■ **Work order**:
Whenever a line in the data holds the string "border", copy that line.

■ **Records for the task**:
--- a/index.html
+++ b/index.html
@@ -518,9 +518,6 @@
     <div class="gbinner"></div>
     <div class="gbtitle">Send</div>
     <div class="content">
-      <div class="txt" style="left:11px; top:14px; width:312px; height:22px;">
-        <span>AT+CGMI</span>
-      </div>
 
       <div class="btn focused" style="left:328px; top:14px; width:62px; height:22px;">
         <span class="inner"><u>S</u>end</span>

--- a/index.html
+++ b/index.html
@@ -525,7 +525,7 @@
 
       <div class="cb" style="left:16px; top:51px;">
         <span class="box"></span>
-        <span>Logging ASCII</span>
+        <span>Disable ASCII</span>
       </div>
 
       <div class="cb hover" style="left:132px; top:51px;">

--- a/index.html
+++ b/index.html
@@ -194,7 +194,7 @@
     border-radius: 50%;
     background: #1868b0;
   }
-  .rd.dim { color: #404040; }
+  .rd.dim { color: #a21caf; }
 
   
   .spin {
...
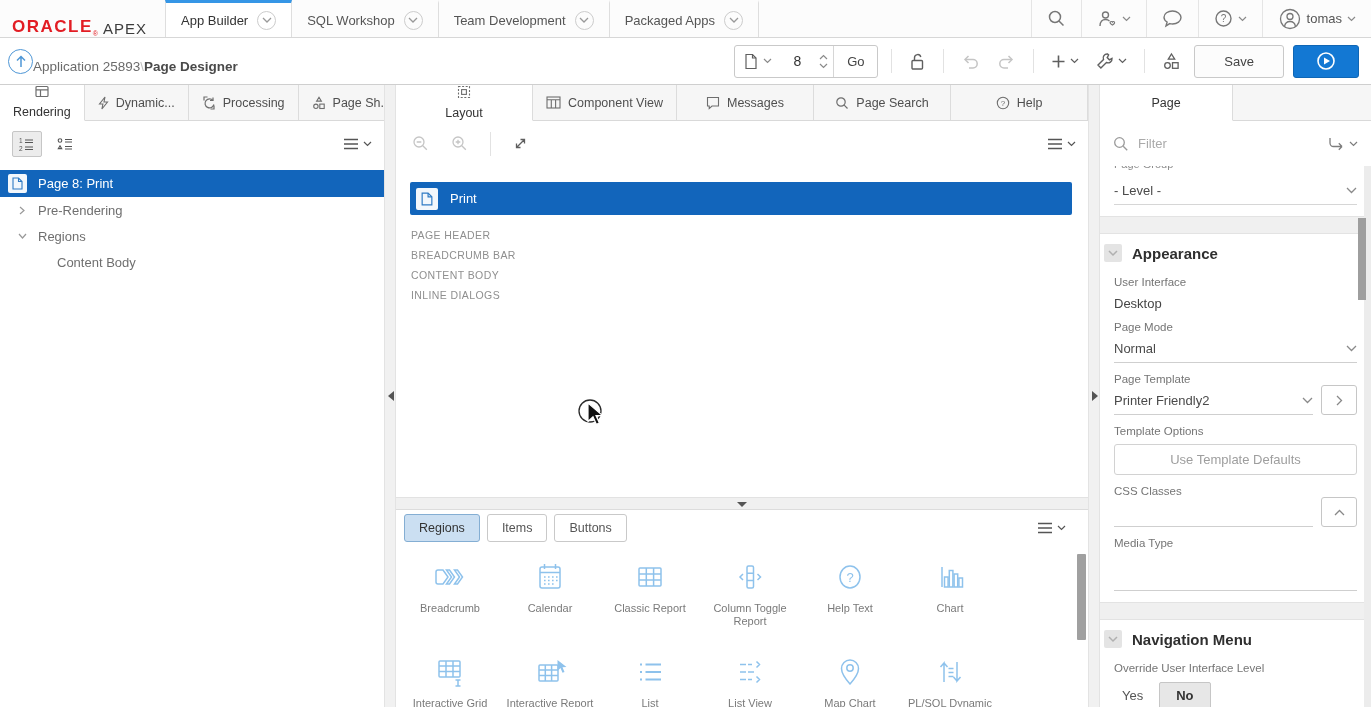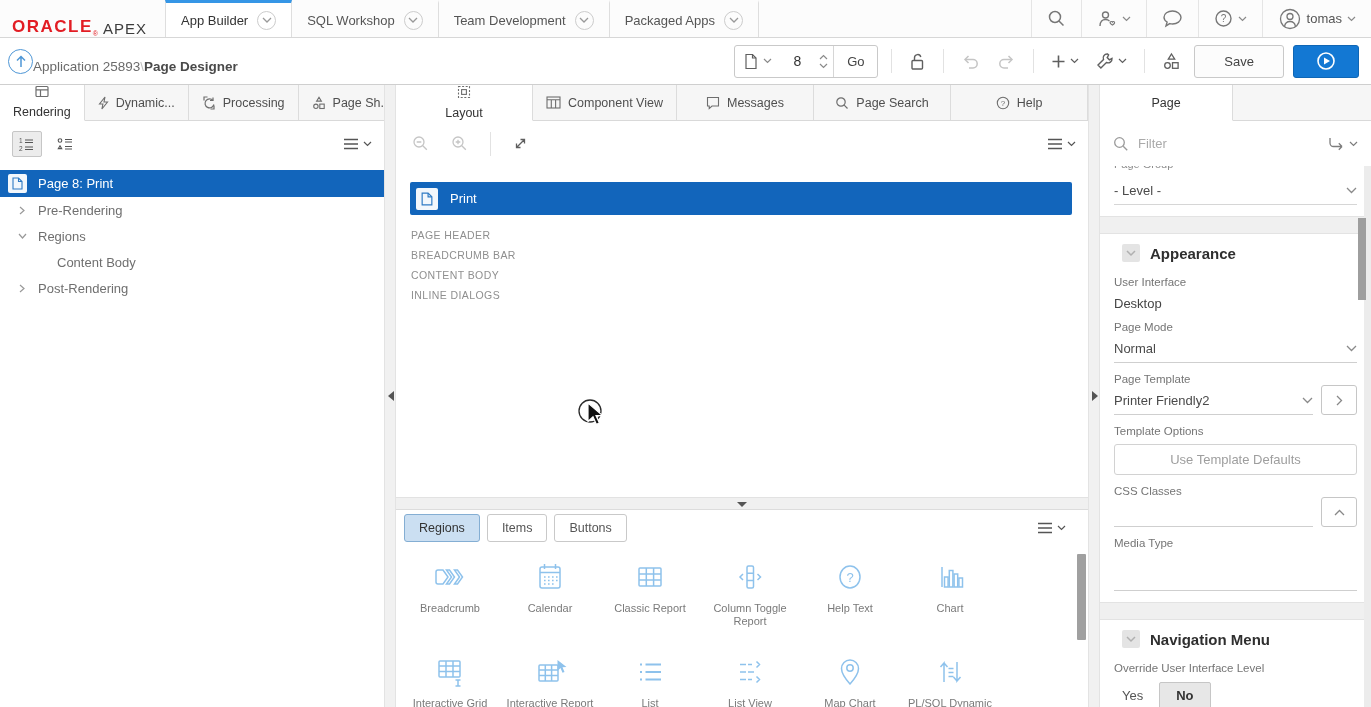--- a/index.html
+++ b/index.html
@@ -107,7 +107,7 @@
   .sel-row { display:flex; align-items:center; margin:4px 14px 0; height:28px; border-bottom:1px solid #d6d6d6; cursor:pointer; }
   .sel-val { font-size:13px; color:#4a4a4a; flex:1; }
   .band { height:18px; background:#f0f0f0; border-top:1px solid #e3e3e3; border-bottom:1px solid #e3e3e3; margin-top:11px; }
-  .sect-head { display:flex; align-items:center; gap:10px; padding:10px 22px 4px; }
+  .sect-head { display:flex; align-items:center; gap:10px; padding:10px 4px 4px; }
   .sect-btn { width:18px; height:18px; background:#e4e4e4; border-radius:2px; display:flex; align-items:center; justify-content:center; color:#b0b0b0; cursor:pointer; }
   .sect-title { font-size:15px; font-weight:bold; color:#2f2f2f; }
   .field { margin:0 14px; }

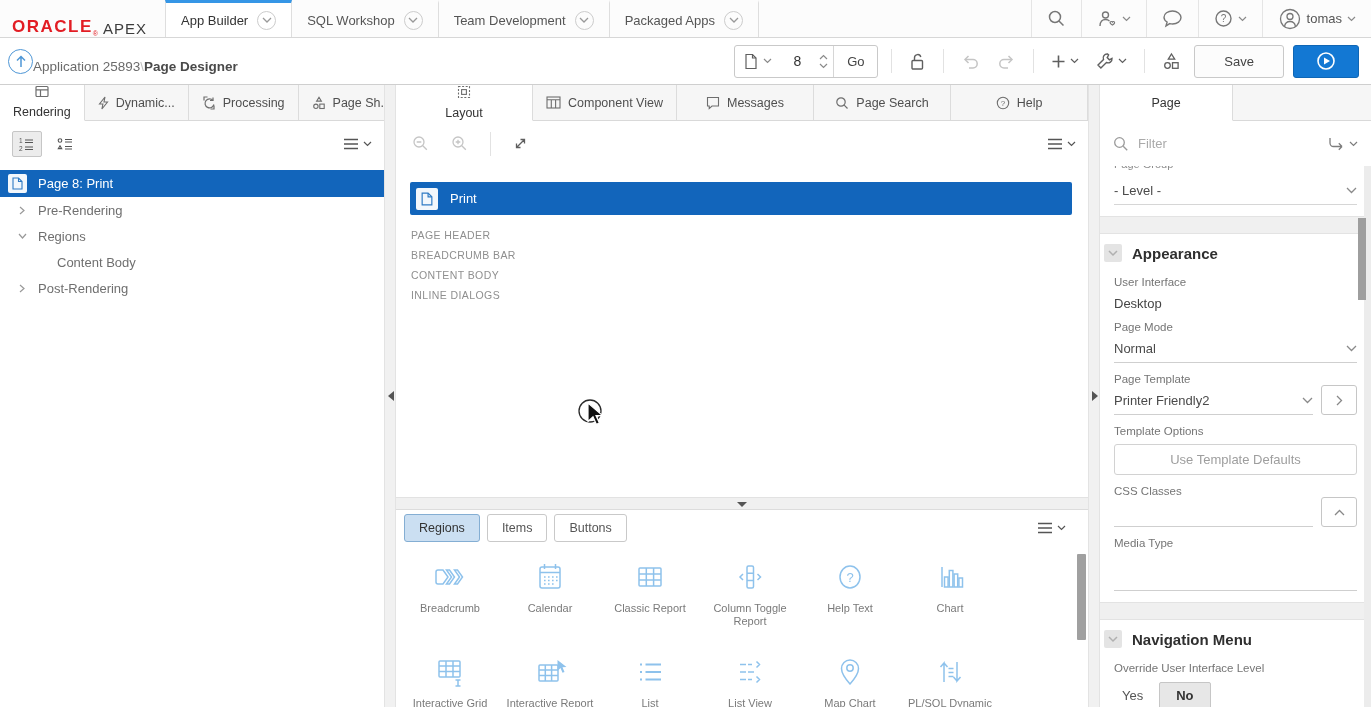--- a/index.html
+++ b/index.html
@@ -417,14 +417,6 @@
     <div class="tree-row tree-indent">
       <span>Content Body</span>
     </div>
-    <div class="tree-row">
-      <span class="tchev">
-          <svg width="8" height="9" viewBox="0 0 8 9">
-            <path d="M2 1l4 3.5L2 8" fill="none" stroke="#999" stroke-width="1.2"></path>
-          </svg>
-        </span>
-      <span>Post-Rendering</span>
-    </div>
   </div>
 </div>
==
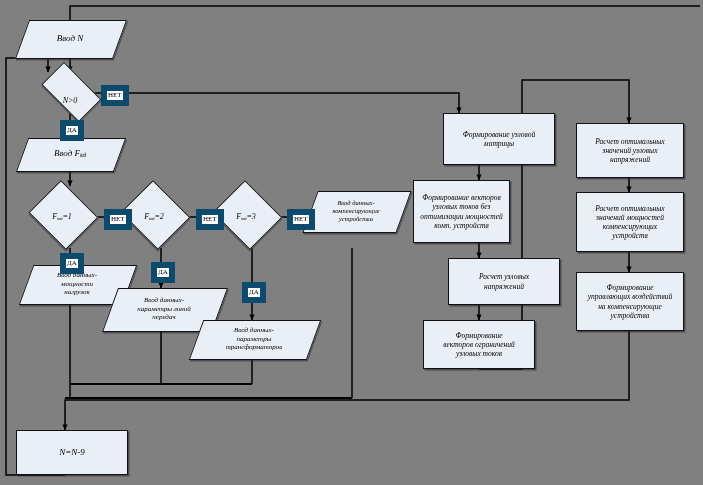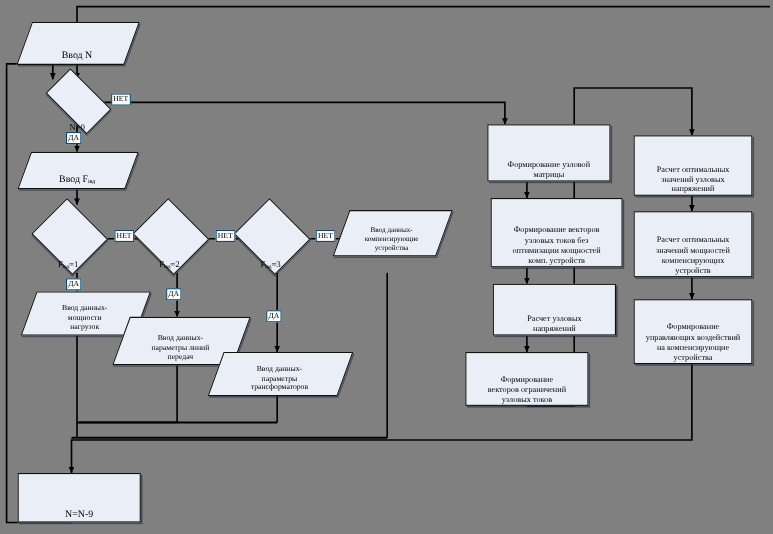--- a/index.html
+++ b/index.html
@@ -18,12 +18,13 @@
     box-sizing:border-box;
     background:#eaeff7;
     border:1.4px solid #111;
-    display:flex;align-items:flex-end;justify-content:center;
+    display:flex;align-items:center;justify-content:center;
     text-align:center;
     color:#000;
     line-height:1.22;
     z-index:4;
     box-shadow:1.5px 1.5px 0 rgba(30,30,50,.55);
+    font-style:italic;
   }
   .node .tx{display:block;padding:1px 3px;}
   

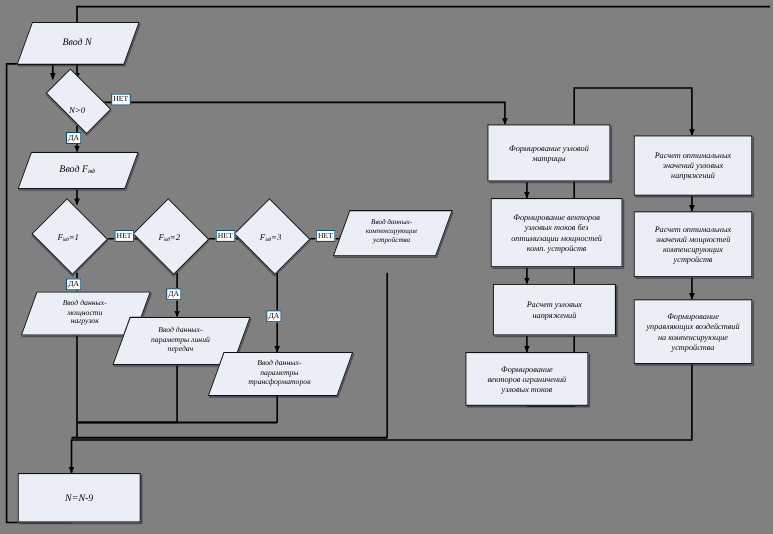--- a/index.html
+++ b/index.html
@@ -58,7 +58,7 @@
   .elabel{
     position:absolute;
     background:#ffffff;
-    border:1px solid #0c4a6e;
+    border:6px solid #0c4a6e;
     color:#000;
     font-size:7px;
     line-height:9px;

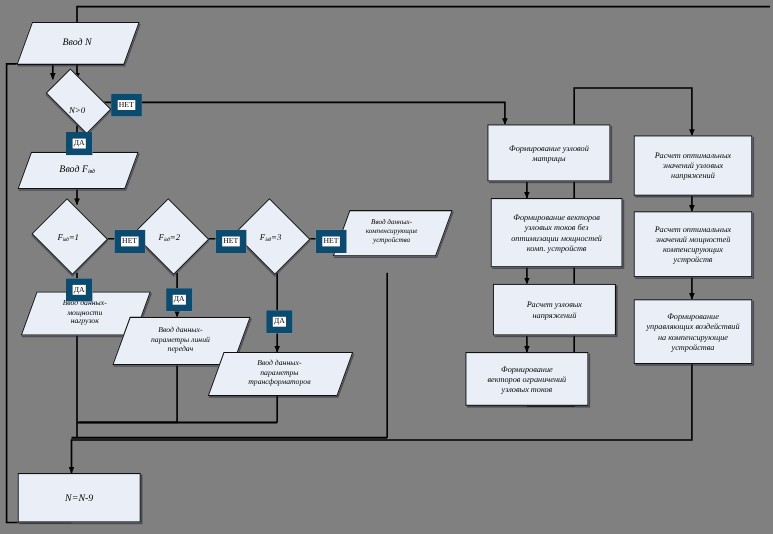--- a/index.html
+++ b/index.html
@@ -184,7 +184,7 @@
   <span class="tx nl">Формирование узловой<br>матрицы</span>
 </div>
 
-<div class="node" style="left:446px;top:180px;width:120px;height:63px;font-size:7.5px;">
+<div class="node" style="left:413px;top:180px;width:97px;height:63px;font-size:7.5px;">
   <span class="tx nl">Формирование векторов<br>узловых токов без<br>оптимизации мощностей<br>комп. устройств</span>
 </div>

■ **Output of the task**:
     border-radius: 50%;
   .sel-row { display:flex; align-items:center; margin:4px 14px 0; height:28px; border-bottom:1px solid #d6d6d6; cursor:pointer; }
   .band { height:18px; background:#f0f0f0; border-top:1px solid #e3e3e3; border-bottom:1px solid #e3e3e3; margin-top:11px; }
   .sect-btn { width:18px; height:18px; background:#e4e4e4; border-radius:2px; display:flex; align-items:center; justify-content:center; color:#b0b0b0; cursor:pointer; }
     box-sizing:border-box;
     border:1.4px solid #111;
-    border:1px solid #0c4a6e;
+    border:6px solid #0c4a6e;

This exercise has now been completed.